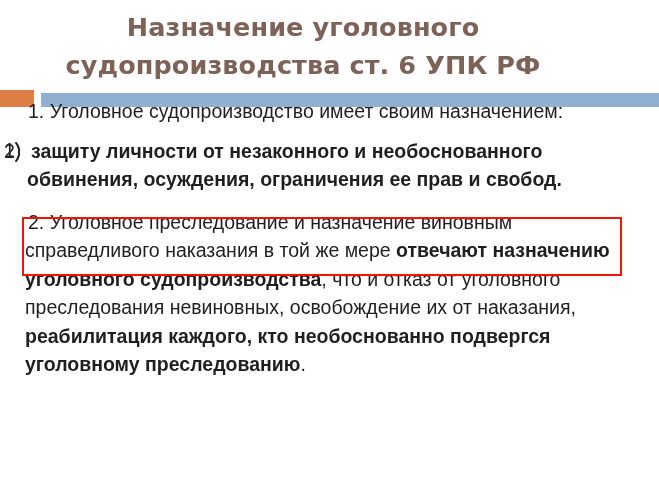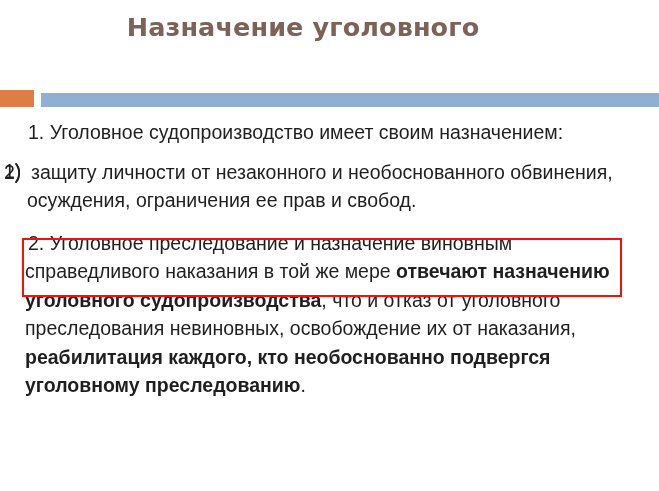--- a/index.html
+++ b/index.html
@@ -142,6 +142,7 @@
 
   <div class="title-block">
     <div class="title-line" style="color: rgb(125, 98, 87);">Назначение уголовного</div>
+    <div class="title-line" style="color: rgb(125, 98, 87);">судопроизводства ст. 6 УПК РФ</div>
   </div>
 
   <div class="bar-row">

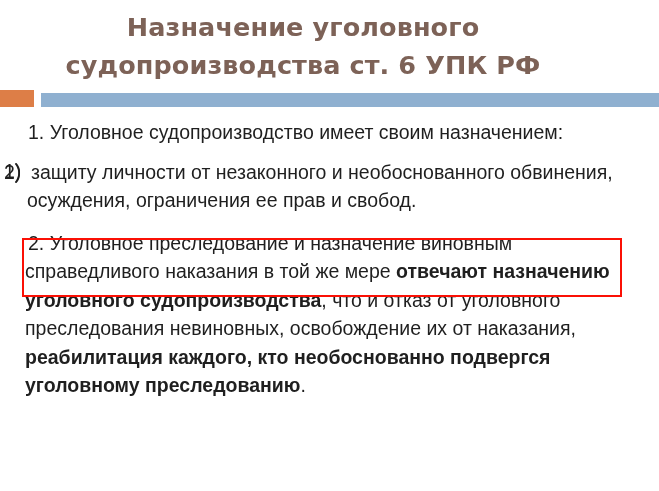--- a/index.html
+++ b/index.html
@@ -70,7 +70,7 @@
   .body-area {
     position: absolute;
     left: 0;
-    top: 116px;
+    top: 95px;
     width: 659px;
   }
 

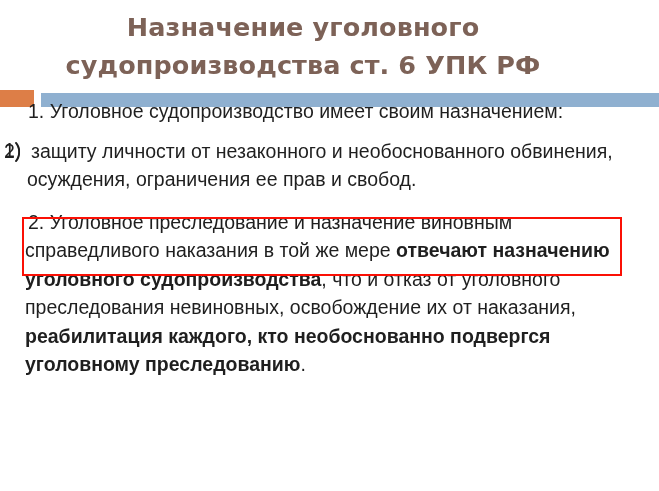--- a/index.html
+++ b/index.html
@@ -122,6 +122,7 @@
   }
   .boxed-text {
     padding-left: 4px;
+    font-weight: bold;
   }
 
   

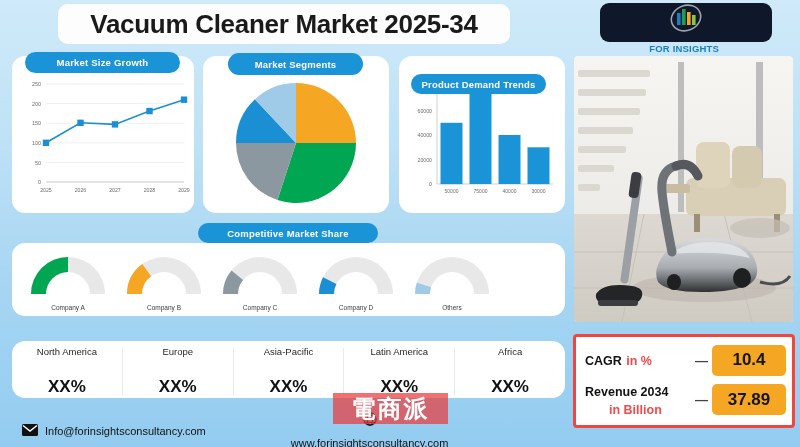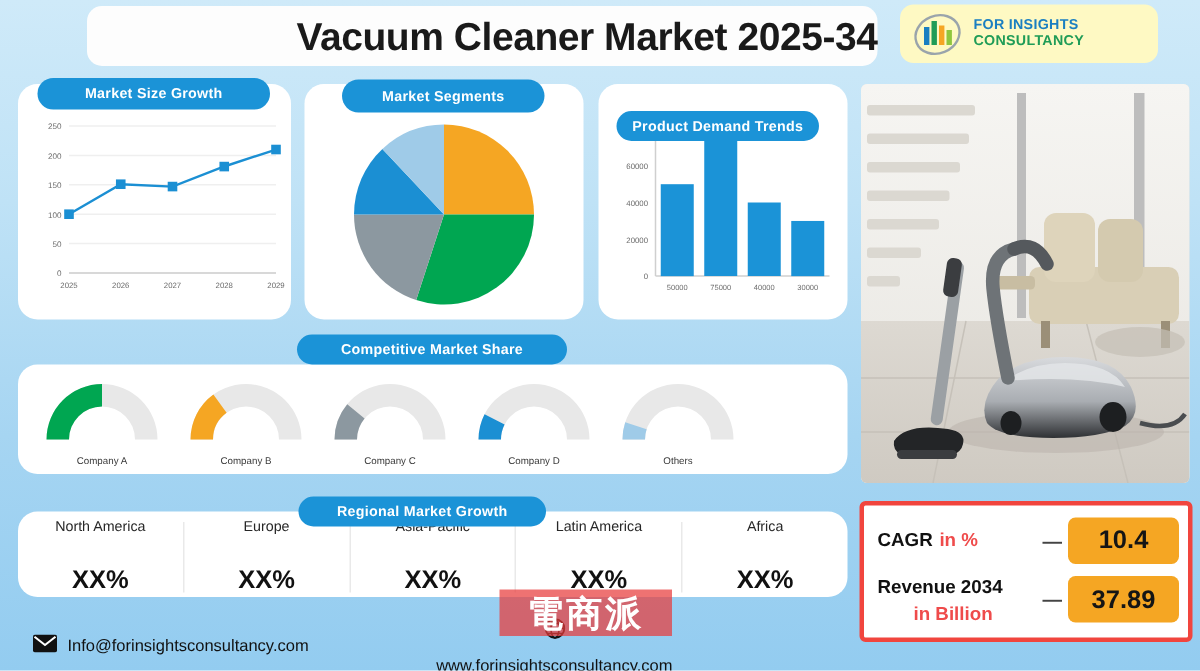--- a/index.html
+++ b/index.html
@@ -13,9 +13,9 @@
 
   
   .title-card {
-    position: absolute; left: 58px; top: 4px; width: 527px; height: 40px;
+    position: absolute; left: 58px; top: 4px; width: 452px; height: 40px;
     background: #fdfdfd; border-radius: 10px;
-    display: flex; align-items: center; justify-content: flex-end;
+    display: flex; align-items: center; justify-content: center;
   }
   .title-text {
     font-size: 26px; font-weight: bold; color: #1a1a1a; letter-spacing: -0.3px;

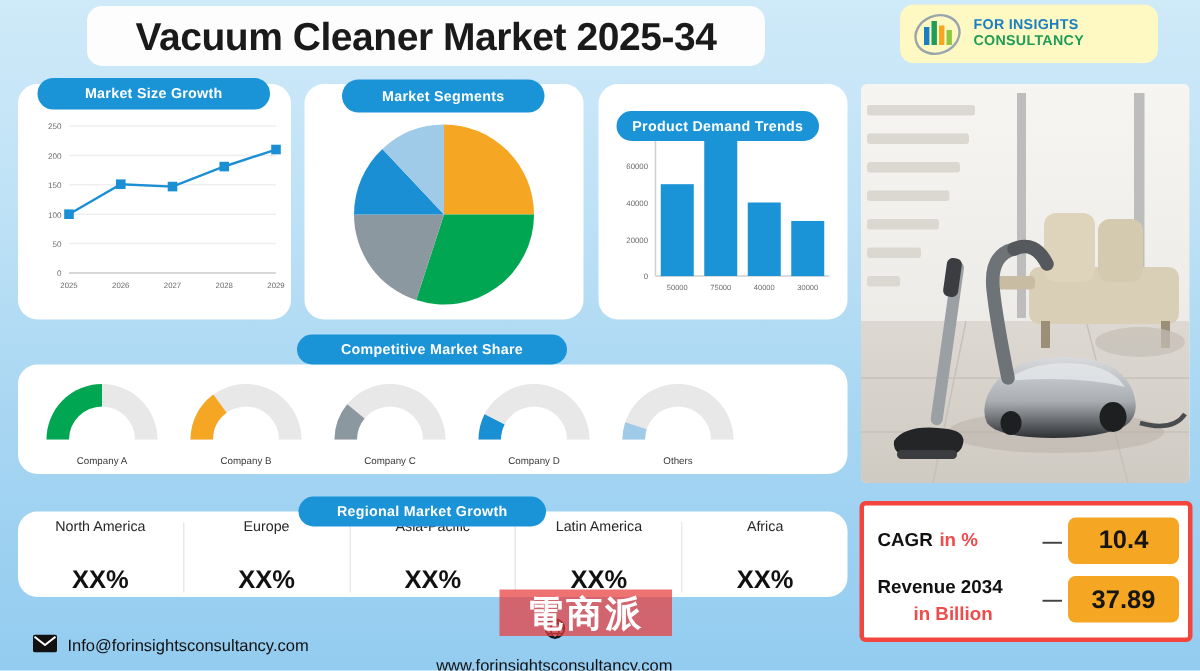--- a/index.html
+++ b/index.html
@@ -23,8 +23,8 @@
   }
   .logo-card {
     position: absolute; left: 600px; top: 3px; width: 172px; height: 39px;
-    background: #fef9c3; border-radius: 9px;
-    display: flex; align-items: center; padding: 0 8px; gap: 7px;
+    background: #0f172a; border-radius: 9px;
+    display: flex; align-items: center; padding: 0 8px; gap: 7px; flex-direction: column;
   }
   .logo-mark { position: relative; width: 34px; height: 30px; flex: 0 0 34px; }
   .logo-text { line-height: 1.08; }

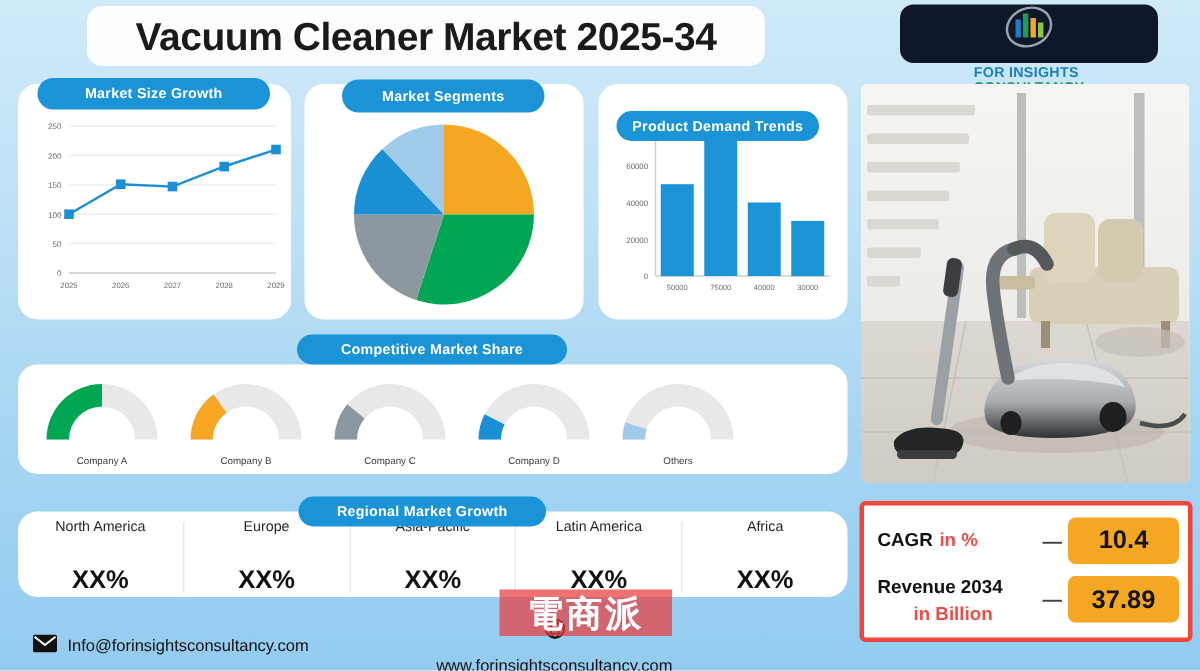--- a/index.html
+++ b/index.html
@@ -219,7 +219,6 @@
     </div>
 
   <div class="card" style="left:12px; top:341px; width:553px; height:57px;"></div>
-  <div class="pill" style="left:199px; top:331px; width:165px; height:20px;">Regional Market Growth</div>
   <div class="region-row" id="region-row" style="left:12px; top:348px; width:553px; height:47px;">
       <div class="region">
         <div class="region-name">North America</div>

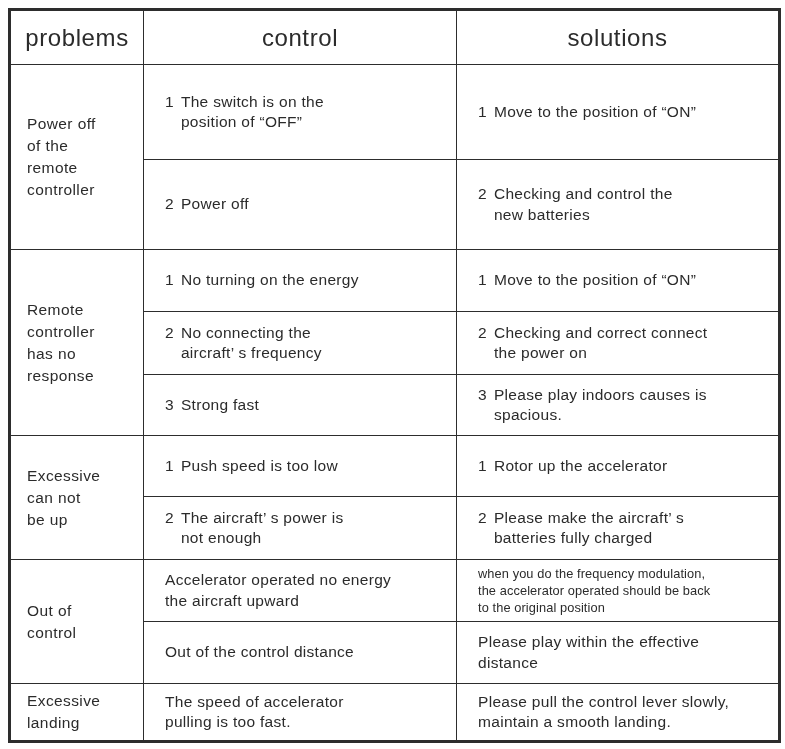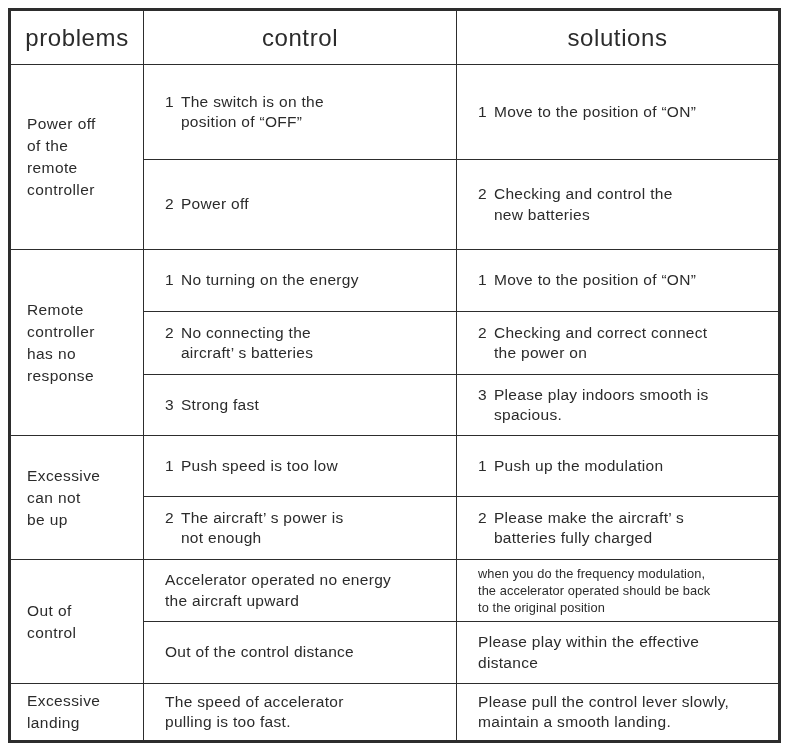--- a/index.html
+++ b/index.html
@@ -131,7 +131,7 @@
       <div class="item">
         <span class="num">2</span>
         <div class="txt">No connecting the
-aircraft’ s batteries</div>
+aircraft’ s frequency</div>
       </div>
     </td>
     <td class="cell">

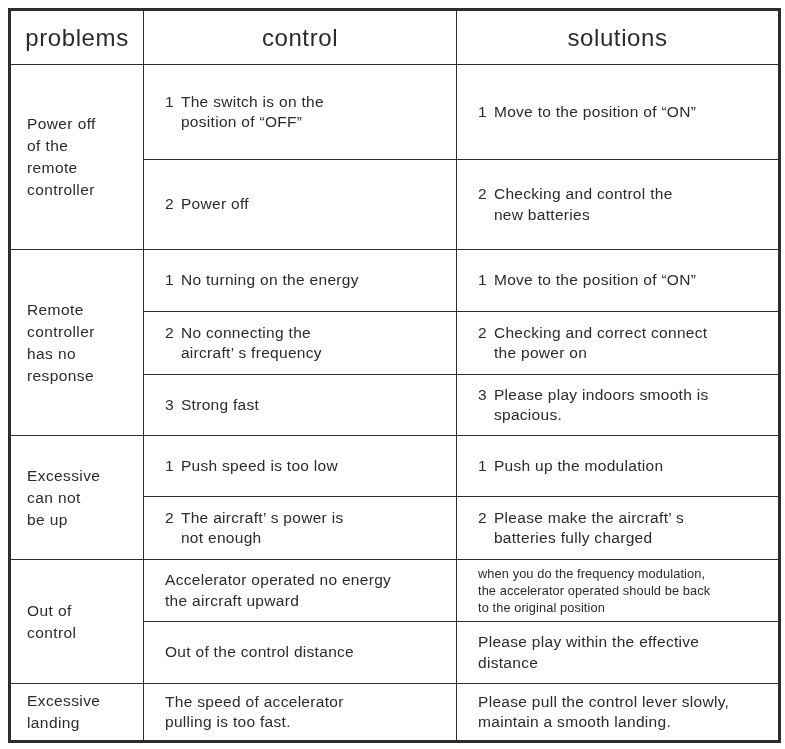--- a/index.html
+++ b/index.html
@@ -152,7 +152,7 @@
     <td class="cell">
       <div class="item">
         <span class="num">3</span>
-        <div class="txt">Please play indoors smooth is
+        <div class="txt">Please play indoors causes is
 spacious.</div>
       </div>
     </td>

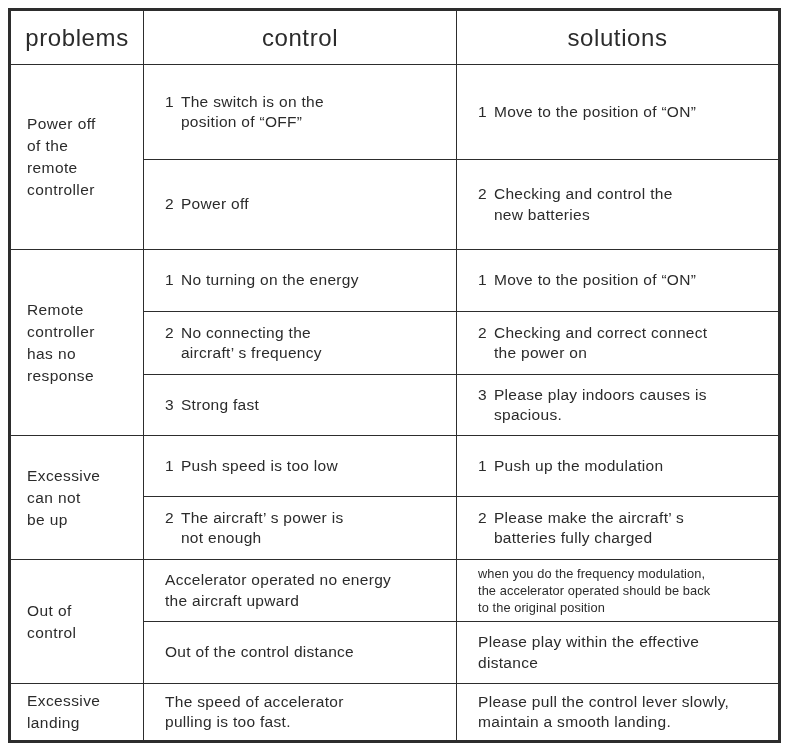--- a/index.html
+++ b/index.html
@@ -171,7 +171,7 @@
     <td class="cell">
       <div class="item">
         <span class="num">1</span>
-        <div class="txt">Push up the modulation</div>
+        <div class="txt">Rotor up the accelerator</div>
       </div>
     </td>
   </tr>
== == ==
# Exercise requirements
Above are the records; repeat them exactly, omitting every picture.

# Answer space
--- a/index.html
+++ b/index.html
@@ -142,6 +142,7 @@
 
   <div class="title-block">
     <div class="title-line" style="color: rgb(125, 98, 87);">Назначение уголовного</div>
+    <div class="title-line" style="color: rgb(125, 98, 87);">судопроизводства ст. 6 УПК РФ</div>
   </div>
 
   <div class="bar-row">

--- a/index.html
+++ b/index.html
@@ -70,7 +70,7 @@
   .body-area {
     position: absolute;
     left: 0;
-    top: 116px;
+    top: 95px;
     width: 659px;
   }
 

--- a/index.html
+++ b/index.html
@@ -122,6 +122,7 @@
   }
   .boxed-text {
     padding-left: 4px;
+    font-weight: bold;
   }
 
   

--- a/index.html
+++ b/index.html
@@ -13,9 +13,9 @@
 
   
   .title-card {
-    position: absolute; left: 58px; top: 4px; width: 527px; height: 40px;
+    position: absolute; left: 58px; top: 4px; width: 452px; height: 40px;
     background: #fdfdfd; border-radius: 10px;
-    display: flex; align-items: center; justify-content: flex-end;
+    display: flex; align-items: center; justify-content: center;
   }
   .title-text {
     font-size: 26px; font-weight: bold; color: #1a1a1a; letter-spacing: -0.3px;

--- a/index.html
+++ b/index.html
@@ -23,8 +23,8 @@
   }
   .logo-card {
     position: absolute; left: 600px; top: 3px; width: 172px; height: 39px;
-    background: #fef9c3; border-radius: 9px;
-    display: flex; align-items: center; padding: 0 8px; gap: 7px;
+    background: #0f172a; border-radius: 9px;
+    display: flex; align-items: center; padding: 0 8px; gap: 7px; flex-direction: column;
   }
   .logo-mark { position: relative; width: 34px; height: 30px; flex: 0 0 34px; }
   .logo-text { line-height: 1.08; }

--- a/index.html
+++ b/index.html
@@ -219,7 +219,6 @@
     </div>
 
   <div class="card" style="left:12px; top:341px; width:553px; height:57px;"></div>
-  <div class="pill" style="left:199px; top:331px; width:165px; height:20px;">Regional Market Growth</div>
   <div class="region-row" id="region-row" style="left:12px; top:348px; width:553px; height:47px;">
       <div class="region">
         <div class="region-name">North America</div>

--- a/index.html
+++ b/index.html
@@ -131,7 +131,7 @@
       <div class="item">
         <span class="num">2</span>
         <div class="txt">No connecting the
-aircraft’ s batteries</div>
+aircraft’ s frequency</div>
       </div>
     </td>
     <td class="cell">

--- a/index.html
+++ b/index.html
@@ -152,7 +152,7 @@
     <td class="cell">
       <div class="item">
         <span class="num">3</span>
-        <div class="txt">Please play indoors smooth is
+        <div class="txt">Please play indoors causes is
 spacious.</div>
       </div>
     </td>

--- a/index.html
+++ b/index.html
@@ -171,7 +171,7 @@
     <td class="cell">
       <div class="item">
         <span class="num">1</span>
-        <div class="txt">Push up the modulation</div>
+        <div class="txt">Rotor up the accelerator</div>
       </div>
     </td>
   </tr>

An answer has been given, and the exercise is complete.